- [Task input]
┌──
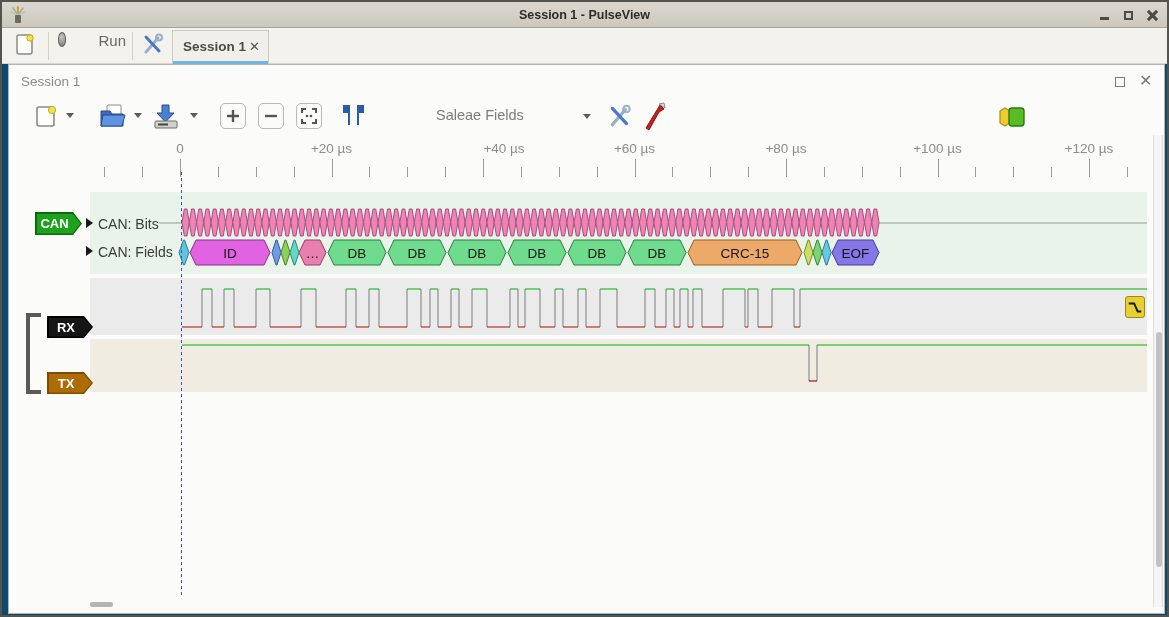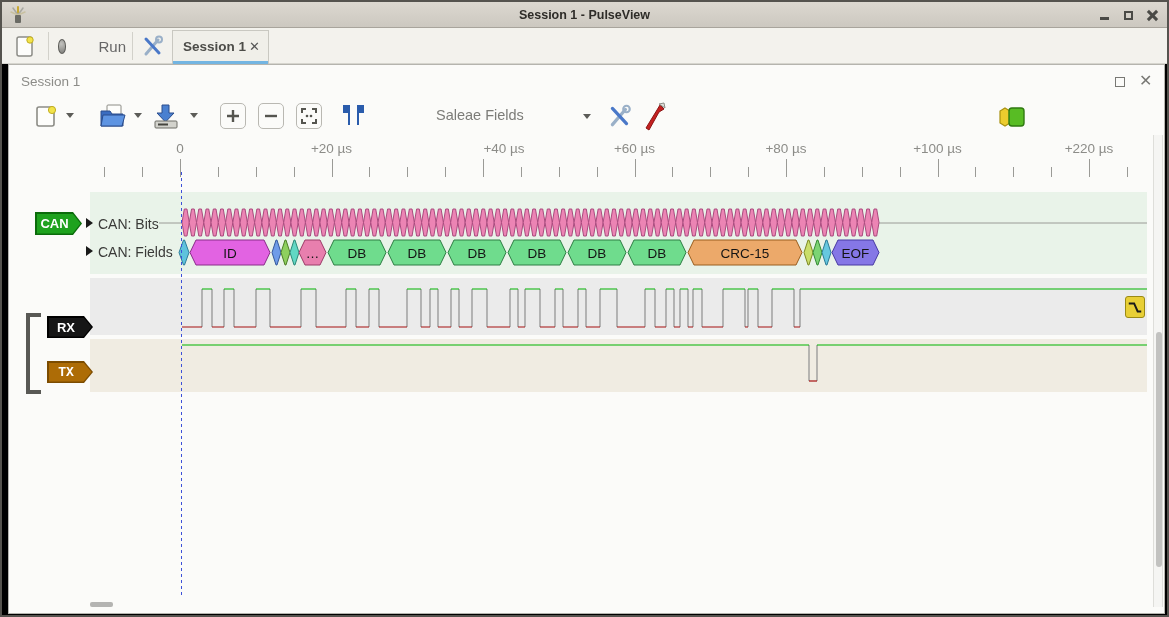"Session 1 - PulseView" .window { background: #000000 -> #0c4a6e }
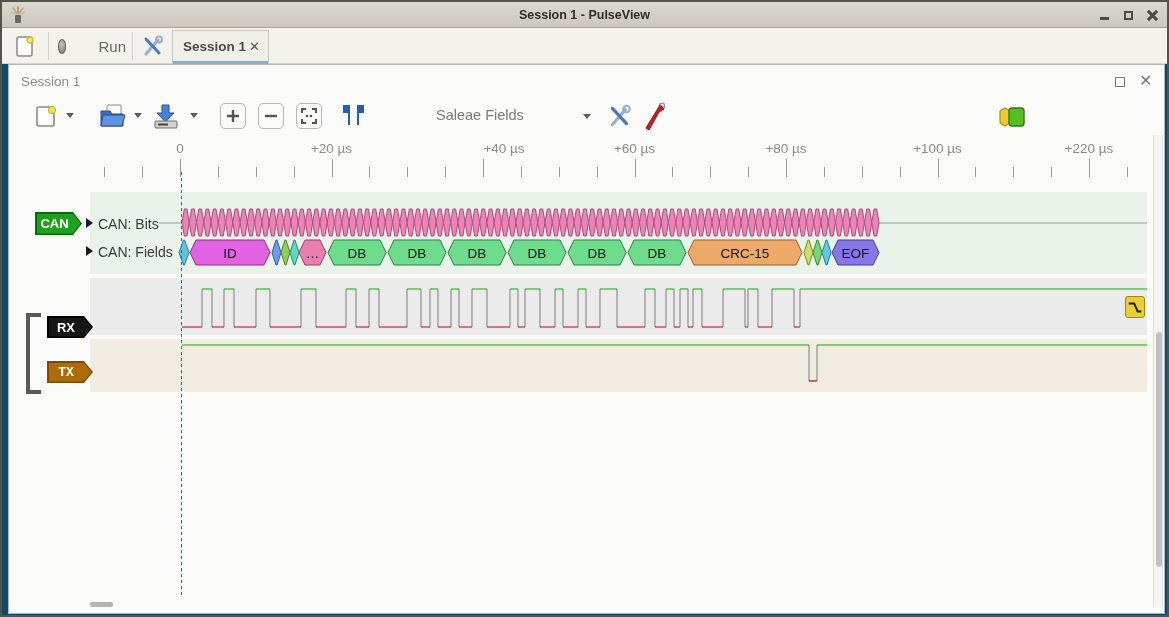"Run" .tool-btn { align-items: center -> none }
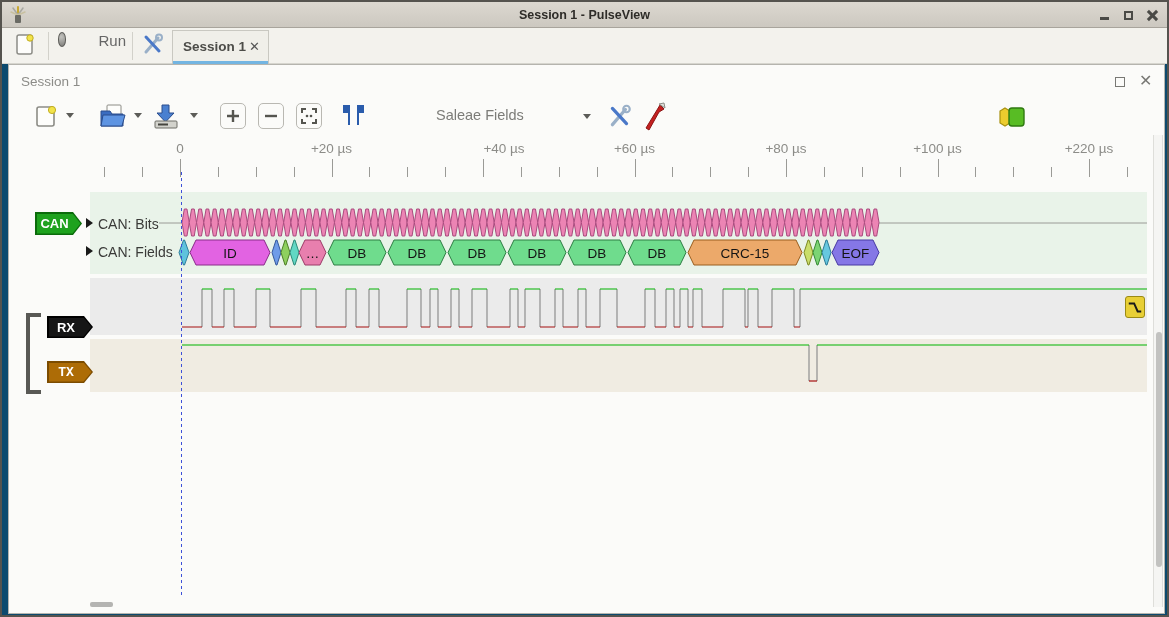"+220 µs" div.ruler-label { text: +220 -> +120 }
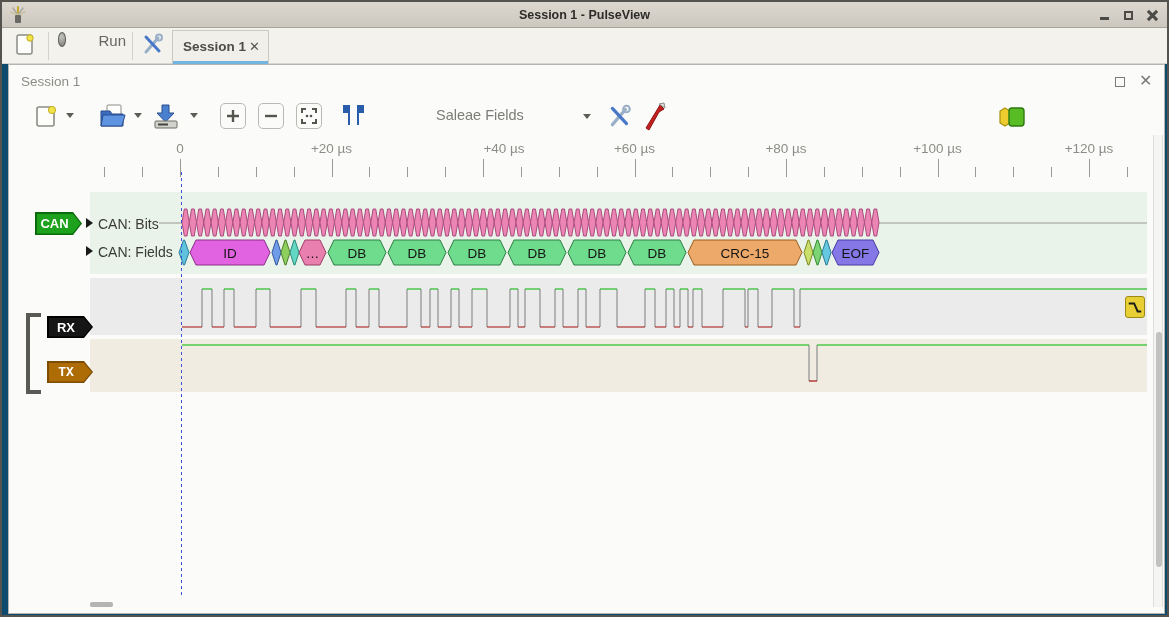"TX" div.tag { font-family: Liberation Mono, monospace -> none; top: 296px -> 307px }
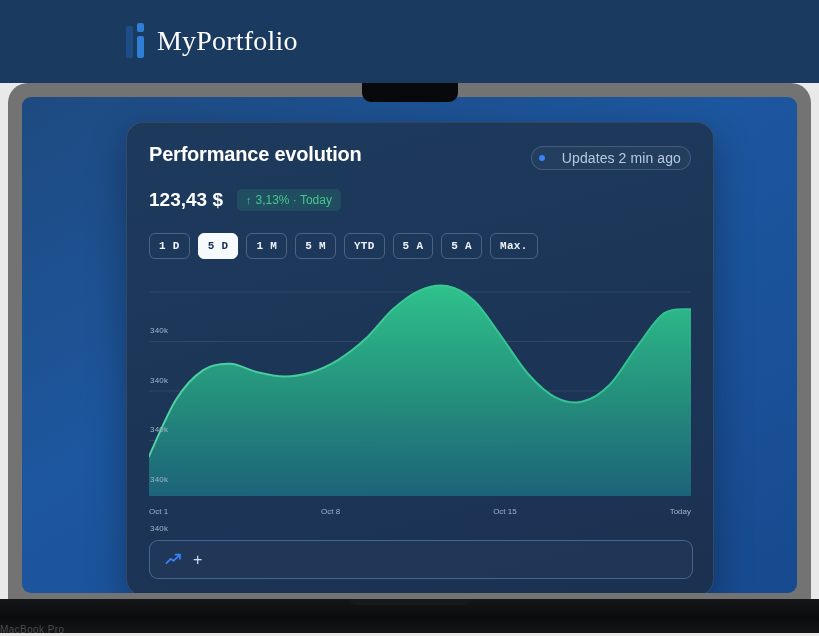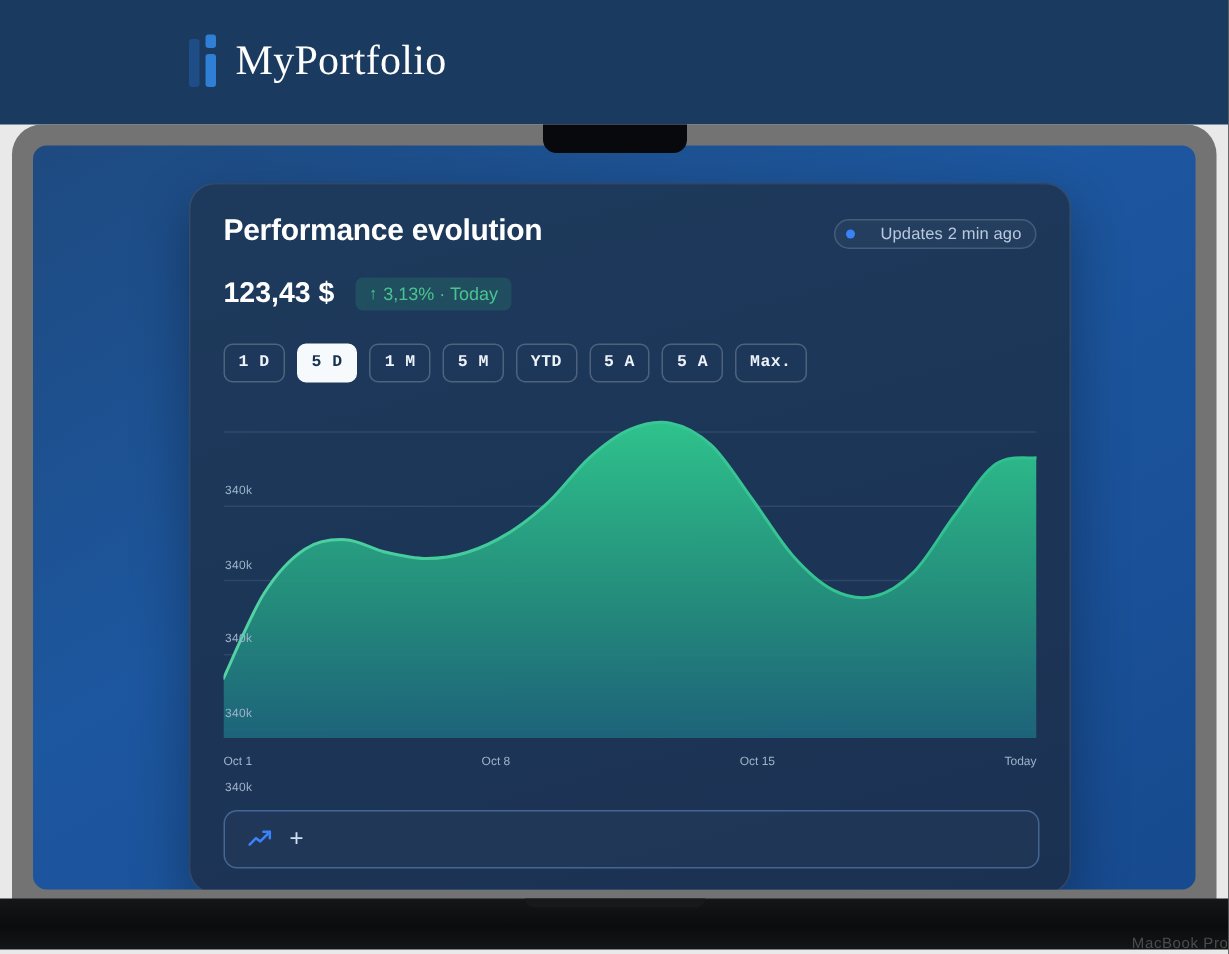"Updates 2 min ago" #updates-text { font-size: 11px -> 14px }
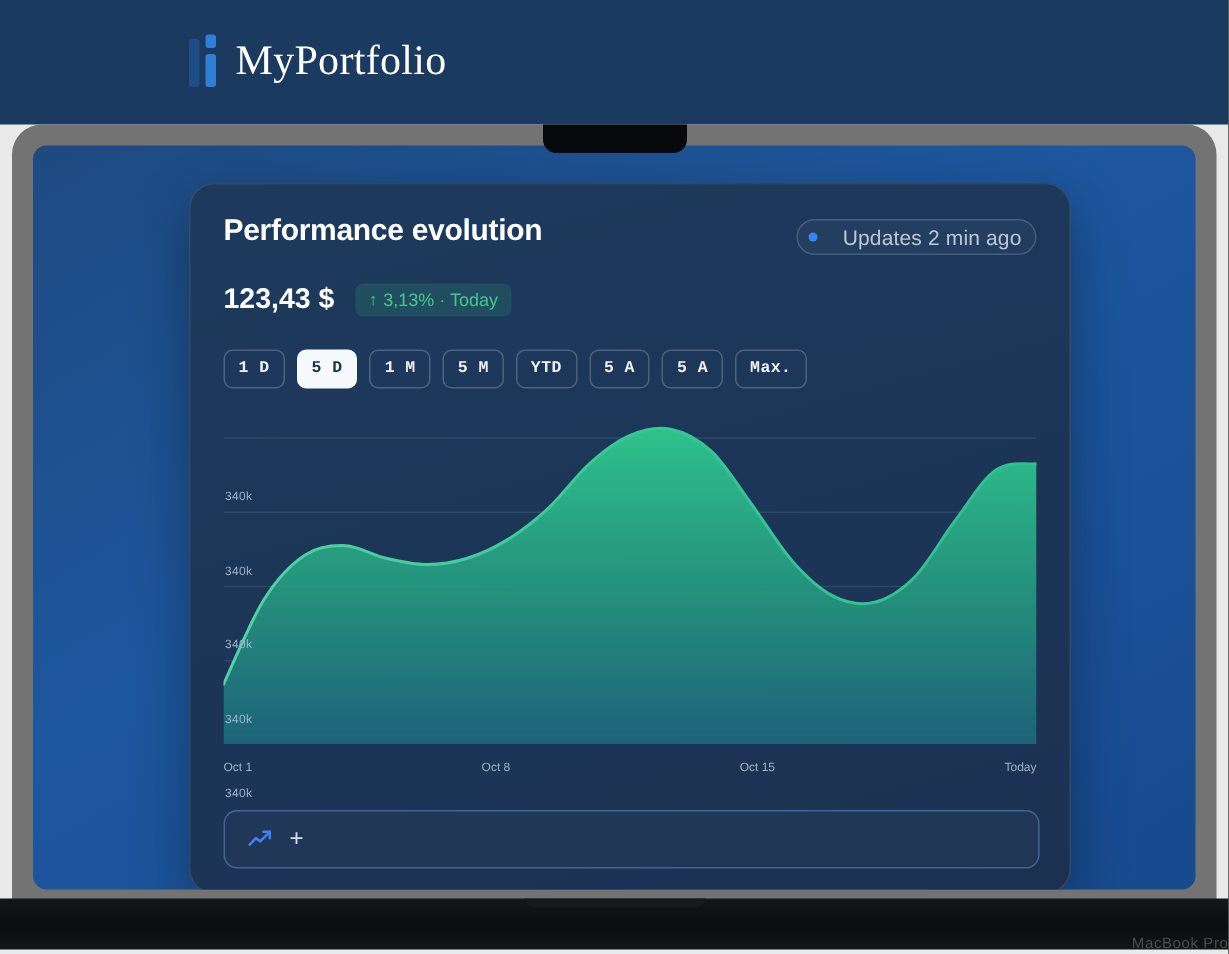"MacBook Pro" #base-label { text-align: right -> left }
└──
- [Work to complete] Give an exact copy of the entries, excluding all pictures.

- [Result of the task]
"Session 1 - PulseView" .window { background: #000000 -> #0c4a6e }
"Run" .tool-btn { align-items: center -> none }
"+220 µs" div.ruler-label { text: +220 -> +120 }
"TX" div.tag { font-family: Liberation Mono, monospace -> none; top: 296px -> 307px }
"Updates 2 min ago" #updates-text { font-size: 11px -> 14px }
"MacBook Pro" #base-label { text-align: right -> left }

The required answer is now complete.